Software-defined networking (SDN) provides flexibility in controlling, managing, and dynamically reconfiguring the distributed heterogeneous smart grid networks. Considerably less attention has been received to provide security in SDN-enabled smart grids. Centralized SDN controller protects smart grid networks against outside attacks only. Furthermore, centralized SDN controller suffers from a single point of compromise and failure which is detrimental to security and reliability. This chapter presents a framework with multiple SDN controllers and security controllers that provides a secure and robust smart grid architecture. The proposed framework deploys a local IDS to provide security in a substation. Whereas a global IDS is deployed to provide security in control center and overall smart grid network, it further verifies the consequences of control-commands issued by SDN controller and SCADA master. Performance comparison and simulation result show that the proposed framework is efficient as compared to existing security frameworks for SDN-enabled smart grids.
TopIntroduction
Smart grid is a large-scale heterogeneous complex networking between a several number of sensors, actuators, smart meters, supervisory control and data acquisition (SCADA) systems, and also end-user devices and appliances located on residential and commercial premises in order to facilitate the generation, transmission and distribution of power. The communication infrastructure must be scalable, reliable, secure and efficient to sustain the transmission of a massive amount of real-time data generated by the deployed sensors in smart grid. Software defined networking (SDN) can be integrated in smart grid to achieve such communication infrastructure. It allows to manage and verify the correctness of network operations at run time. The globalized view of the SDN controller allows fault (due to accidental failures and malicious attacks) detection, isolation of affected components, and remediates of abnormal operation in the SDN-enabled smart grid networks more efficiently as compared to legacy based networks.

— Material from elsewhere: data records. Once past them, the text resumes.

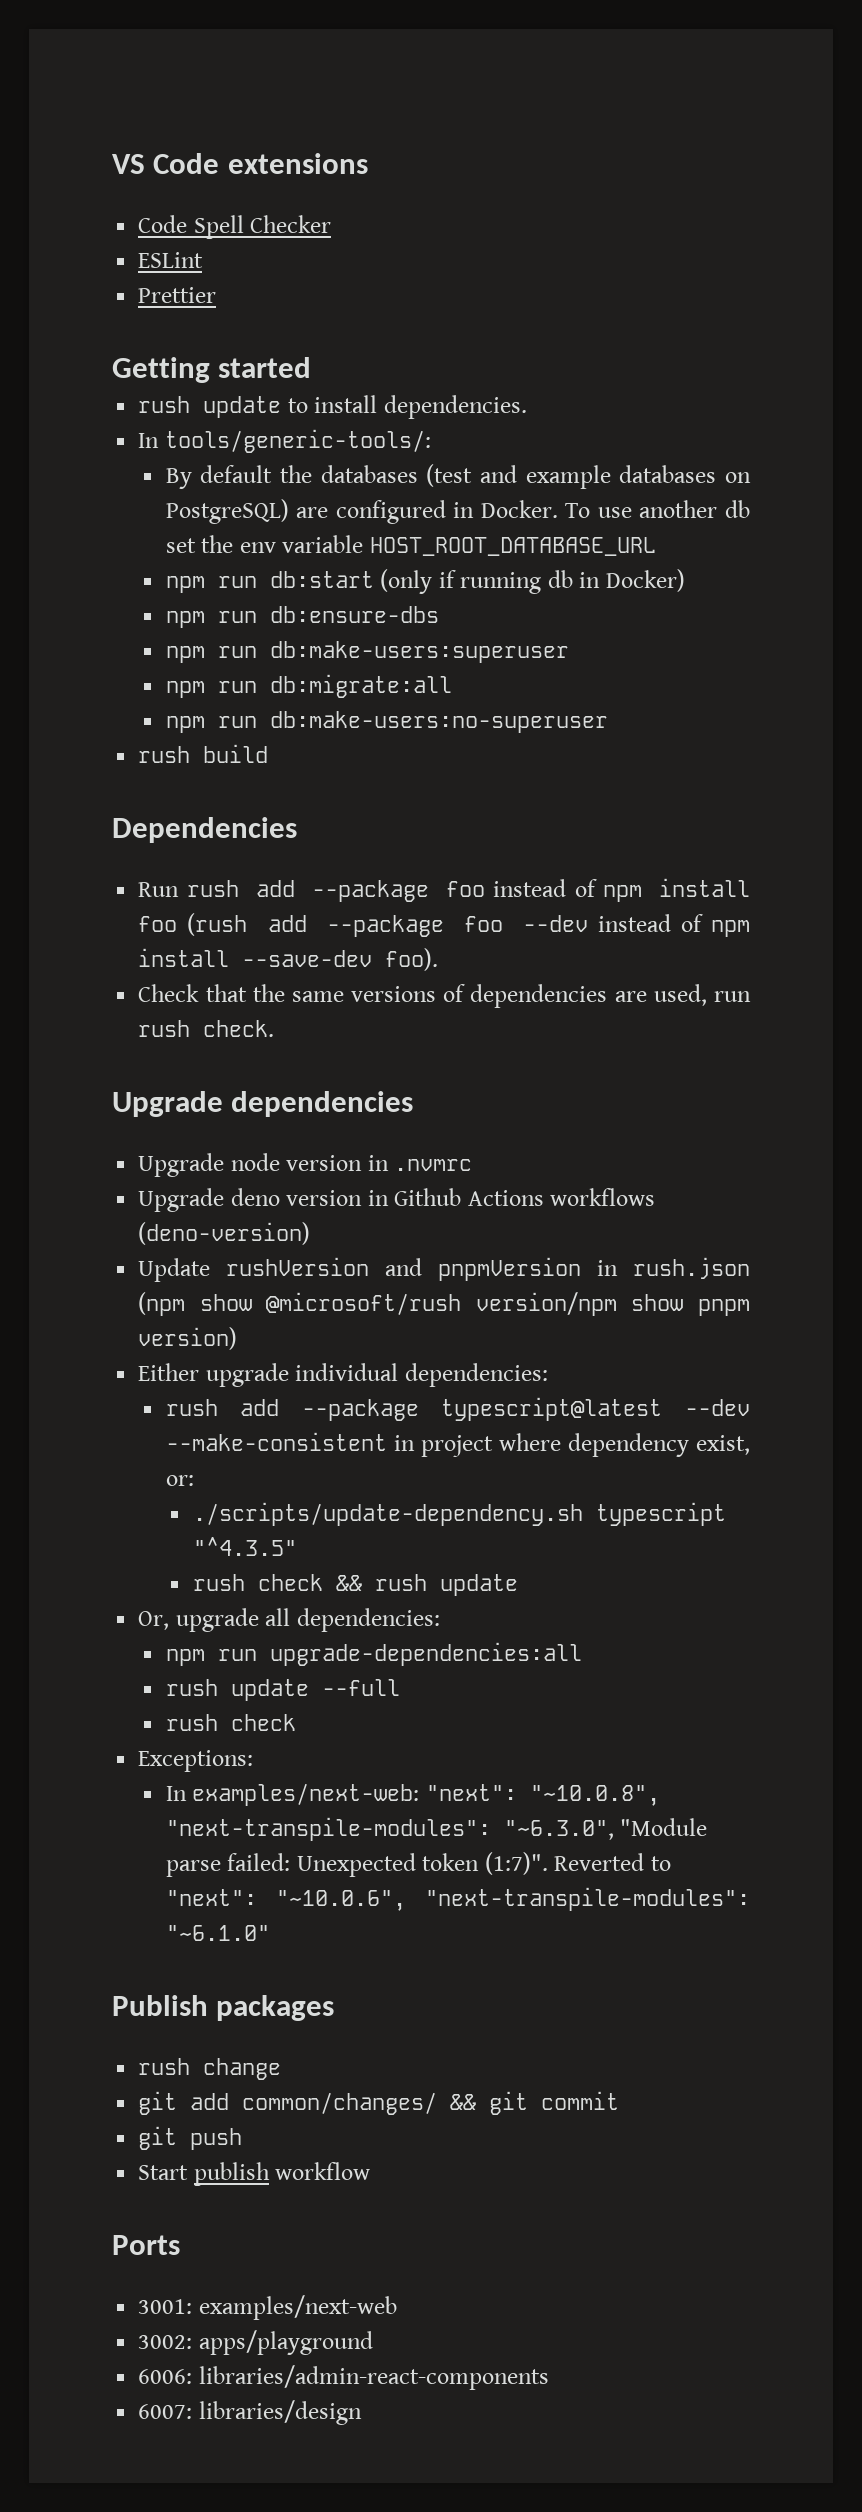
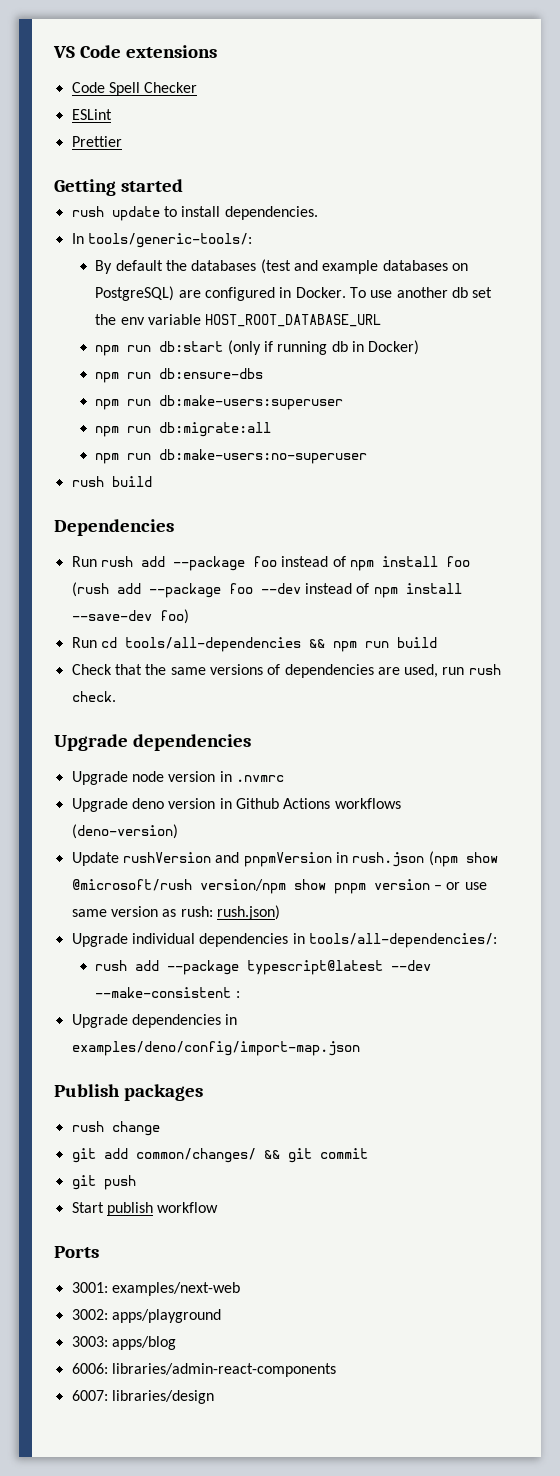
[385,948,439,971] foo). -> [159,609,189,624] [71,637,437,652] foo) // Run cd tools/all-dependencies && npm run build
[138,1327,238,1350] [138,1363,548,1387] version) // Either upgrade individual dependencies: -> [373,879,487,890] [71,905,280,920] [71,933,497,948] version – or use same version as rush: rush.json) // Upgrade individual dependencies in tools/all-dependencies/:
[393,1433,751,1457] [165,1475,194,1486] [192,1502,726,1526] [192,1537,297,1556] [192,1574,518,1596] [138,1608,440,1632] [165,1642,582,1666] [165,1679,400,1701] [165,1714,296,1731] [138,1750,254,1772] [165,1783,660,1806] [165,1817,708,1841] [165,1852,671,1877] [165,1887,750,1911] [165,1925,270,1941] in project where dependency exist, or: // ./scripts/update-dependency.sh typescript "^4.3.5" // rush check && rush update // Or, upgrade all dependencies: // npm run upgrade-dependencies:all // rush update --full // rush check // Exceptions: // In examples/next-web: "next": "~10.0.8", "next-transpile-modules": "~6.3.0", "Module parse failed: Unexpected token (1:7)". Reverted to "next": "~10.0.6", "next-transpile-modules": "~6.1.0" -> [235,991,240,998] [71,1014,238,1028] [71,1041,360,1056] : // Upgrade dependencies in examples/deno/config/import-map.json
(373, 2342) none -> [71,1336,176,1350] // 3003: apps/blog

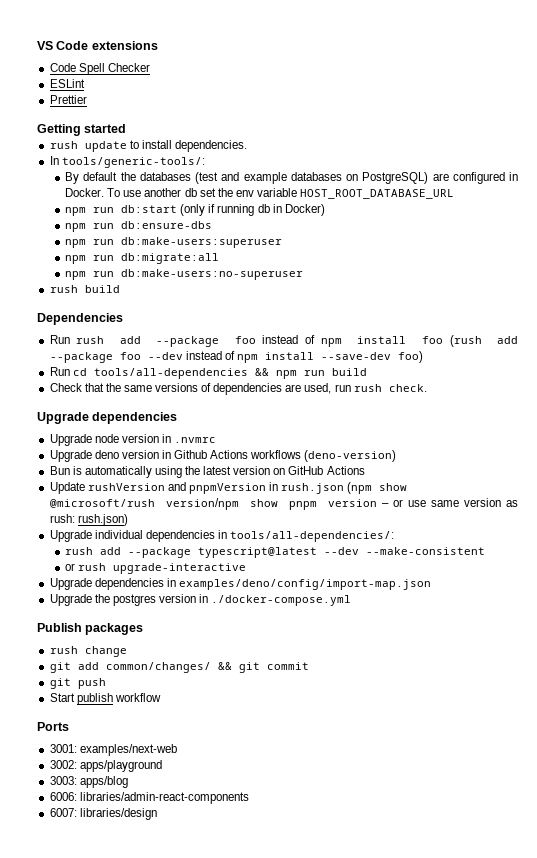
(178, 831) none -> [49,466,365,478] // Bun is automatically using the latest version on GitHub Actions
[235,991,240,998] : -> [65,563,247,574] // or rush upgrade-interactive
(360, 1048) none -> [49,594,352,606] // Upgrade the postgres version in ./docker-compose.yml

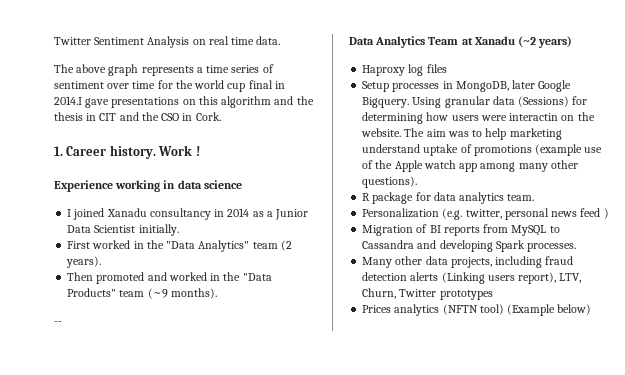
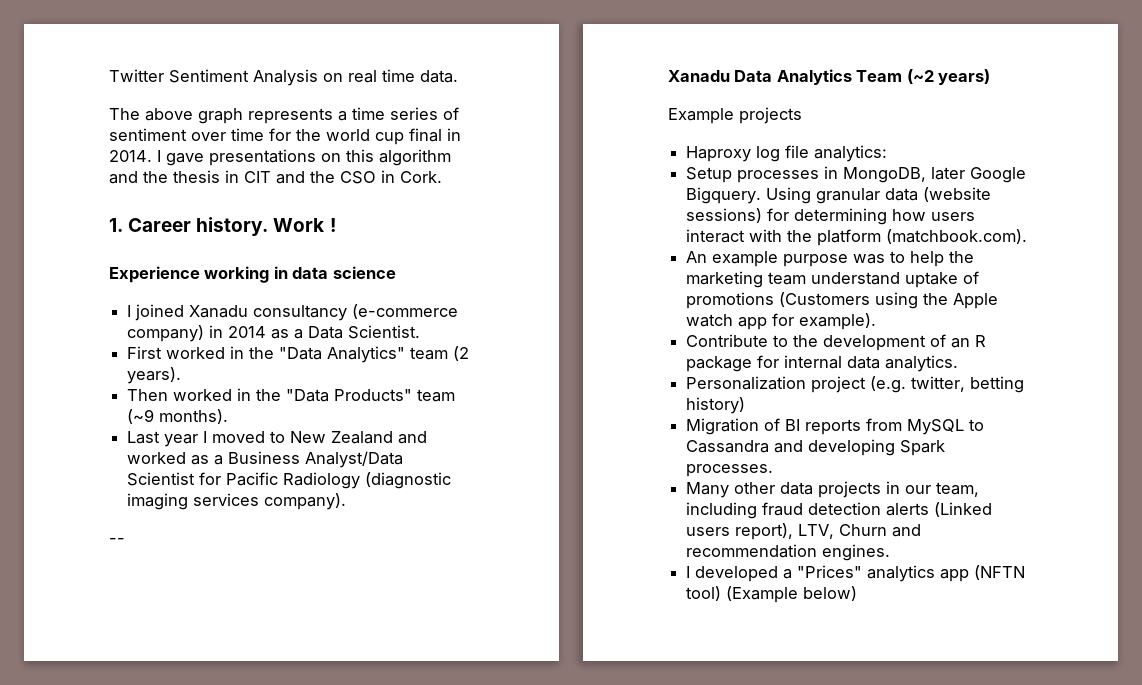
[54,96,82,105] 2014.I -> [109,150,161,162] 2014. I
(211, 214) none -> [352,304,459,319] [127,325,205,342] (e-commerce company)
[275,209,309,220] [67,224,179,236] Junior Data Scientist initially. -> [308,325,421,339] Data Scientist.
[96,272,167,284] promoted and -> (169, 395) none
(217, 293) none -> [127,431,428,447] [127,451,404,468] [127,472,452,489] [127,493,347,510] // Last year I moved to New Zealand and worked as a Business Analyst/Data Scientist for Pacific Radiology (diagnostic imaging services company).
(62, 323) none -> [668,70,730,82] Xanadu
[461,36,515,45] at Xanadu -> (903, 76) none
(573, 42) none -> [668,107,802,124] // Example projects
[426,64,447,73] files -> [785,145,888,162] file analytics:
[518,96,570,107] (Sessions) -> [923,187,992,202] [686,208,763,223] (website sessions)
[480,112,595,121] [361,128,562,140] were interactin on the website. The aim was to help marketing -> [686,229,1028,246] [686,251,975,267] [686,271,807,288] interact with the platform (matchbook.com). // An example purpose was to help the marketing team
[535,144,603,156] [362,160,374,169] (example use of -> [779,292,919,309] (Customers using
[480,160,578,172] [362,176,418,188] [362,192,535,204] among many other questions). // R package for data analytics team. -> [772,313,877,330] [686,334,987,351] [686,355,959,372] for example). // Contribute to the development of an R package for internal data analytics.
(440, 213) none -> [811,376,867,393] project
[504,208,609,220] personal news feed ) -> [970,376,1025,393] [686,397,746,414] betting history)
[450,257,492,268] projects, -> [818,481,980,498] projects in our team,
[441,272,485,284] (Linking -> [934,502,993,517] (Linked
[362,288,493,300] [362,304,440,316] Churn, Twitter prototypes // Prices analytics -> [839,524,922,537] [686,544,891,561] [686,565,970,582] Churn and recommendation engines. // I developed a "Prices" analytics app

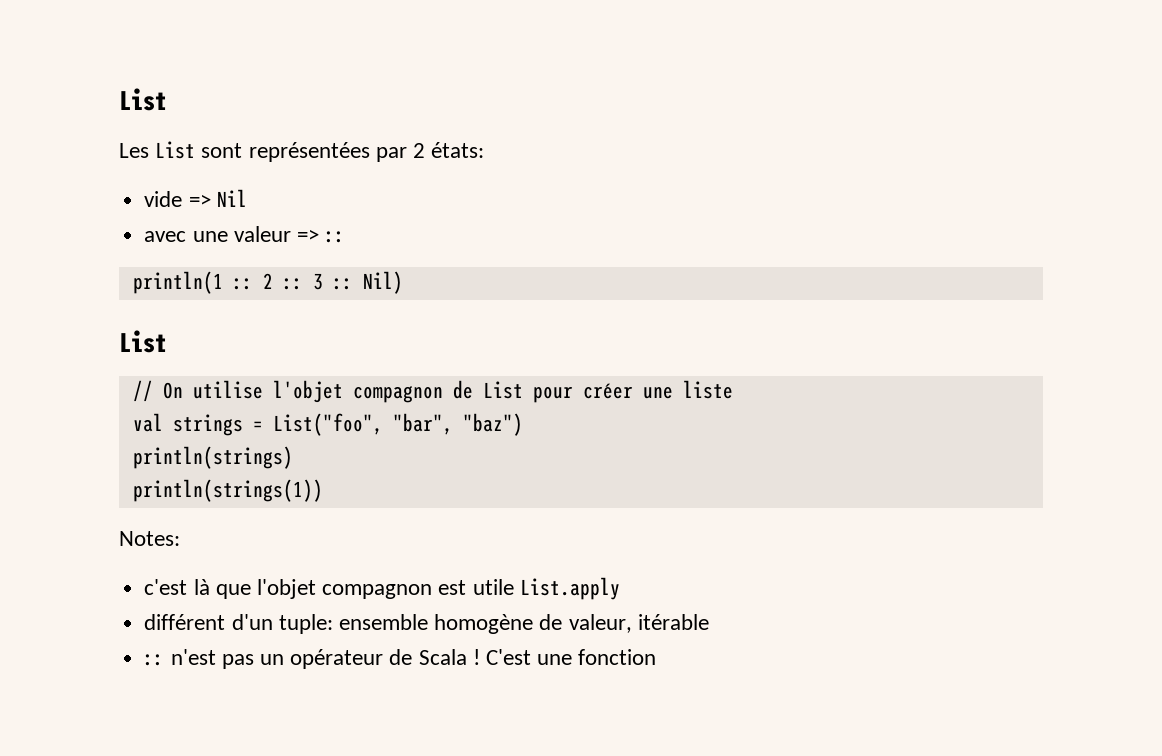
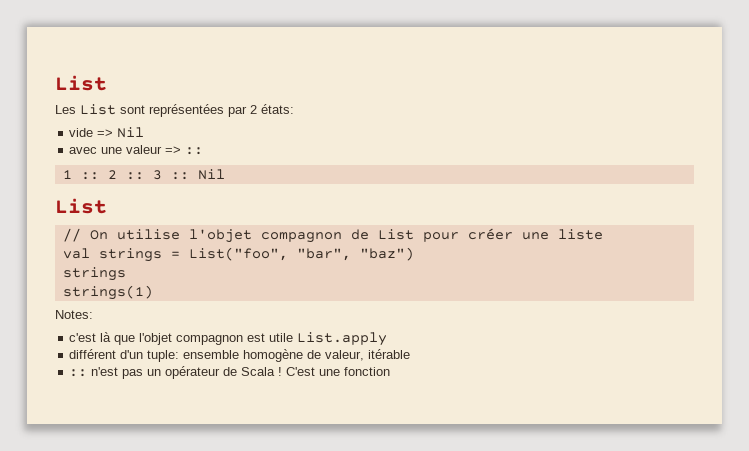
[132,271,223,294] println(1 -> [62,170,72,179] 1
[362,271,403,294] Nil) -> [197,169,225,180] Nil
[132,446,293,469] [132,479,323,502] println(strings) // println(strings(1)) -> [62,267,126,281] [62,285,153,300] strings // strings(1)

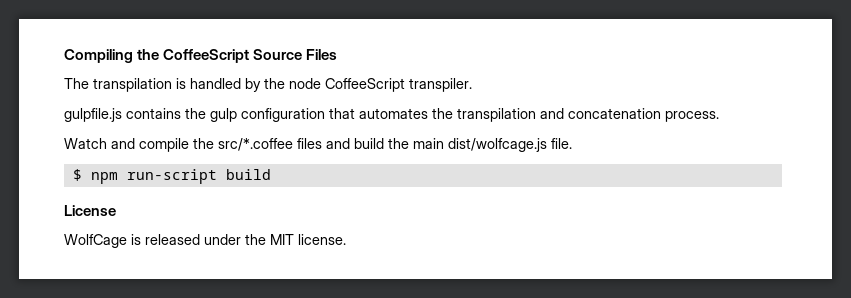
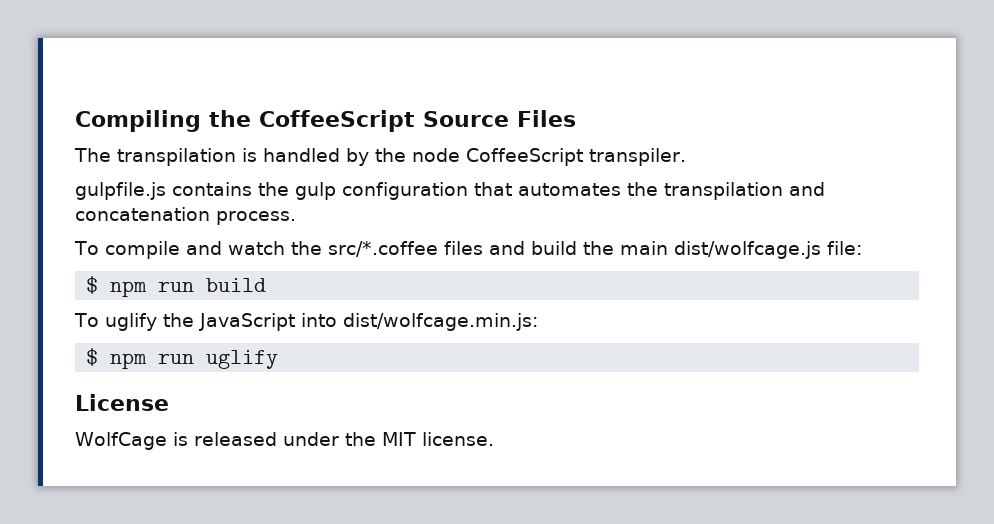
[64,138,189,152] Watch and compile -> [74,241,285,259] To compile and watch
[551,138,572,149] [72,169,271,184] file. // $ npm run-script build -> [826,241,862,255] [86,276,267,297] [74,313,538,331] [86,348,279,369] file: // $ npm run build // To uglify the JavaScript into dist/wolfcage.min.js: // $ npm run uglify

The proliferation of the smart grid technologies brings the promise of an era of easy and optimal use of power delivery systems as well as intelligence and efficiency. Recently, a number of research papers have been proposed in the literature (A.Goodney, Kumar, Ravi, & Cho, 2013) (Aydeger, Akkaya, & Uluagac, 2015) (Dorsch, Kurtz, Georg, Hagerling, & Wietfeld, 2014) (Ghosh, Dong, Tan, Kalbarczyk, Yau, & Iyer, 2016) (K. Akkaya, 2015; J. Zhao, 2016) (D. Gyllstrom, 2014) to introduce the concept of SDN in smart grid networks. Most of these proposals mainly focus on (i) the advantages and potential risks of using SDN in smart grid and (ii) investigation how SDN can fulfill communication requirements of smart grid communication networks regarding properties like quality of service (QoS), latency and link failover time (recovery time from a link failure). However, considerably less attention has been given to provide security in SDN-enabled smart grid networks (Cahn, Hoyos, Hulse, & Keller, 2013) (Dong, Lin, Tan, Iyer, & Kalbarczyk) (Dorsch, Kurtz, Georg, Hagerling, & Wietfeld, 2014). Most of the researchers assume that SCADA master, SDN controller and their applications are non-compromised. They further consider that SDN can offer security in smart grid by providing consistent access control, applying efficient and effective security policies, and managing and controlling the network centrally. Their main focus on protecting the smart grid networks against various forms of outsider attacks and providing security assurance within the cyber (or SDN) domain only. They significantly overlook the insider attacks that may harm the smart grid system as a whole (Zhang, Wang, Sun, II, & Alam, 2011). It further suffers from possible reliability and security issues due to use of a centralized SDN controller.
This Chapter propose a security framework with multiple SDN controllers and intrusion detection systems (IDS) to provide a secure and robust smart grid architecture. A light- weight identity based cryptography (Akkaya, 2015) has been used to protect the smart grid network from outside attacks. A local IDS is deployed in a substation to collect the measurement data periodically and to monitor the control-commands that are executed on SCADA slaves. Whereas a global IDS runs at control center and collects the measurement data from the substations and estimates the state of the smart grid system by utilizing the theory of differential evolution (Akkaya, Uluagac, & Aydeger, 2015). It further verifies the consequences of control-commands issued by either SDN controller or SCADA master. The global IDS generates an alarm and notifies to the intrusion elimination system (IES) if it detects unsteady state of smart grids.
Chapter Objectives: The objectives of this Chapter are as follows: The Chapter gives a brief overview of SDN and smart power grid. The state-of-the-art study in SDN-enabled smart power grid is presented which is followed by the attack scenario and system model. The Chapter proposes a security framework for SDN-enabled smart grid. It compares the proposed framework with existing security frameworks and discusses simulation environment and result.